The new Verizon offering drops the 'sure' in Sureresponse.  At $149, no monthly service fee, the watch is released without an associated call center or a guaranteed responder network. This may be a first pass that precedes a future call center deal – last time it was VRI, which today markets its response services as VRIcares.  Perhaps its current market landscape has a set of PERS call center players already networked.  In any event, the user manual for Sureresponse is still around and promises to "connect you to assistance every hour of every day." That statement has no connection to today's Care Smart Watch for seniors.

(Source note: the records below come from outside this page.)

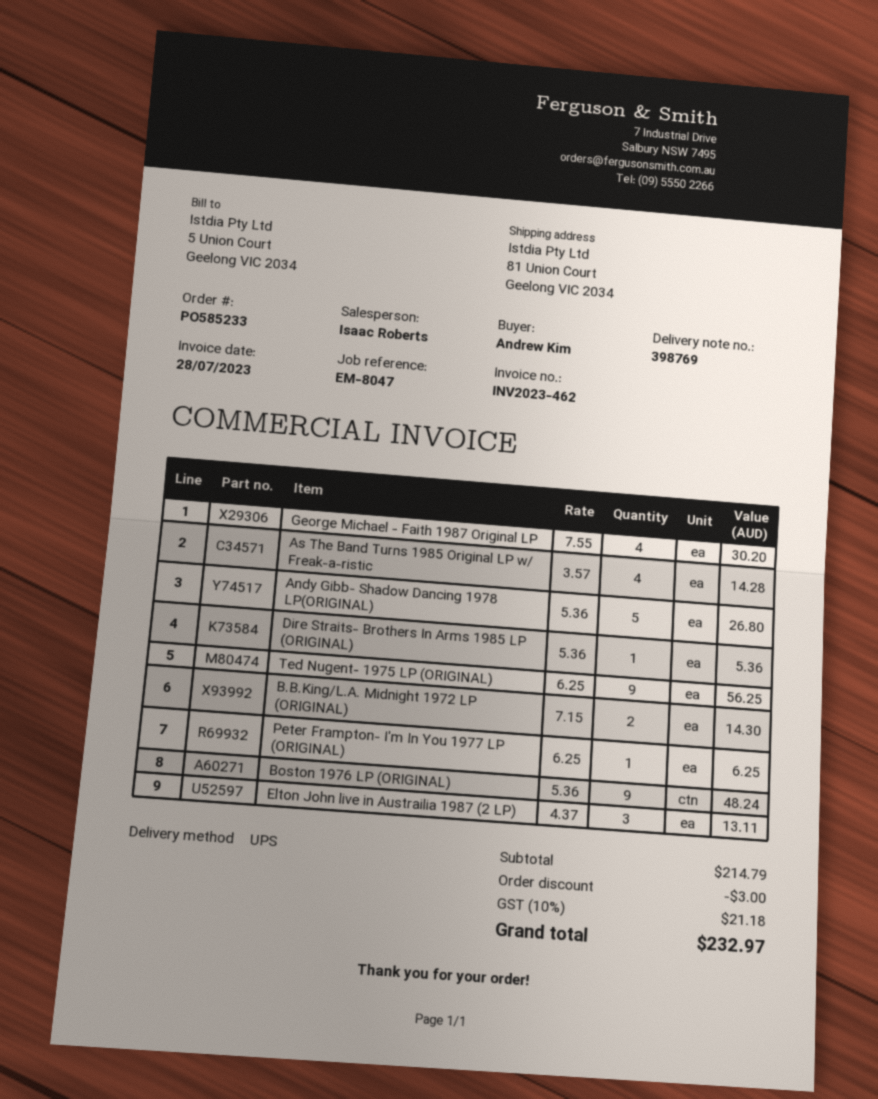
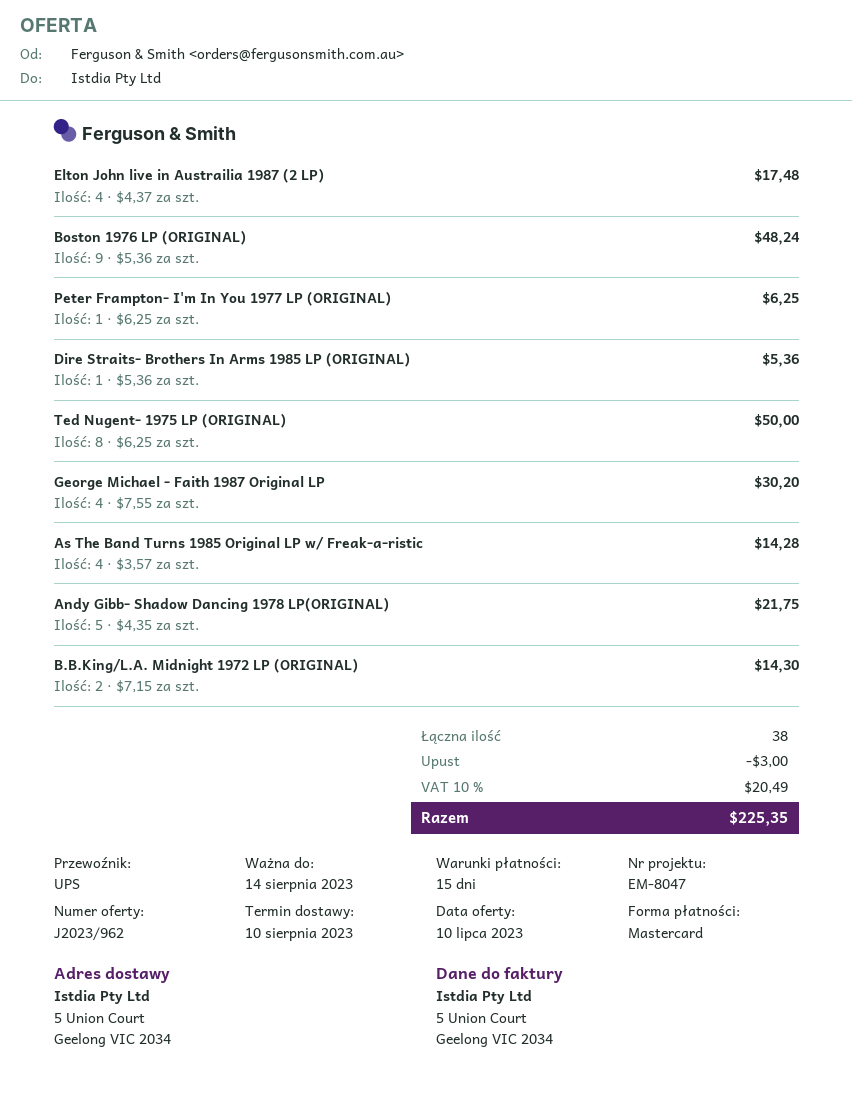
ship to: 81 Union Court, Geelong VIC 2034 -> 5 Union Court, Geelong VIC 2034
Andy Gibb- Shadow Dancing 1978 LP(ORIGINAL): 5 x 5.36 = 26.80 -> 5 x 4.35 = 21.75
Ted Nugent- 1975 LP (ORIGINAL): 9 x 6.25 = 56.25 -> 8 x 6.25 = 50.00
Elton John live in Austrailia 1987 (2 LP): 3 x 4.37 = 13.11 -> 4 x 4.37 = 17.48
tax: 10% = 21.18 -> 10% = 20.49
total: 232.97 -> 225.35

For older adults in need, they need to call someone.  That someone should not be a relative. These non-professional ‘care circles’ are comprised of people who might be traveling, at dinner (with other relatives), or just plain unreachable. The average PERS wearer is still an 82-year-old woman, likely living alone, which is why PERS devices are useful in the first place. The 24x7 call center staff has people who are trained in triaging the severity of a problem, clarifying whether there is an emergency, or just having a conversation with a lonely individual who may not have spoken to anyone else that day or week.

Without a call center, a 'PERS' smart watch is just a watch.  A care watch for 'Seniors' – sounds good – but what’s a senior? In 2014, the year Verizon stopped selling Sure Response, this blog coined the term 'Real Senior' to mean those aged 75+, half women living alone, likely not working, having one or more chronic conditions, including the possibilities of hearing loss, vision issues.  The Real Senior (or family member) should expect a PERS watch to include a monitoring service – for example, the MobileHelp Smart,  the Medical Guardian Smart Watch, the FallCall Lite App (for Apple Watch), or UnaliWear’s voice-enabled Kanega watch.  And removing the watch feature, various wrist-worn wearables have fall detection and a call center – such as Alert1's device or the Lively Wearable 2 (used with smartphone). Verizon should get with the program and partner with a call center to deliver what it claims the Care Smart Watch to be.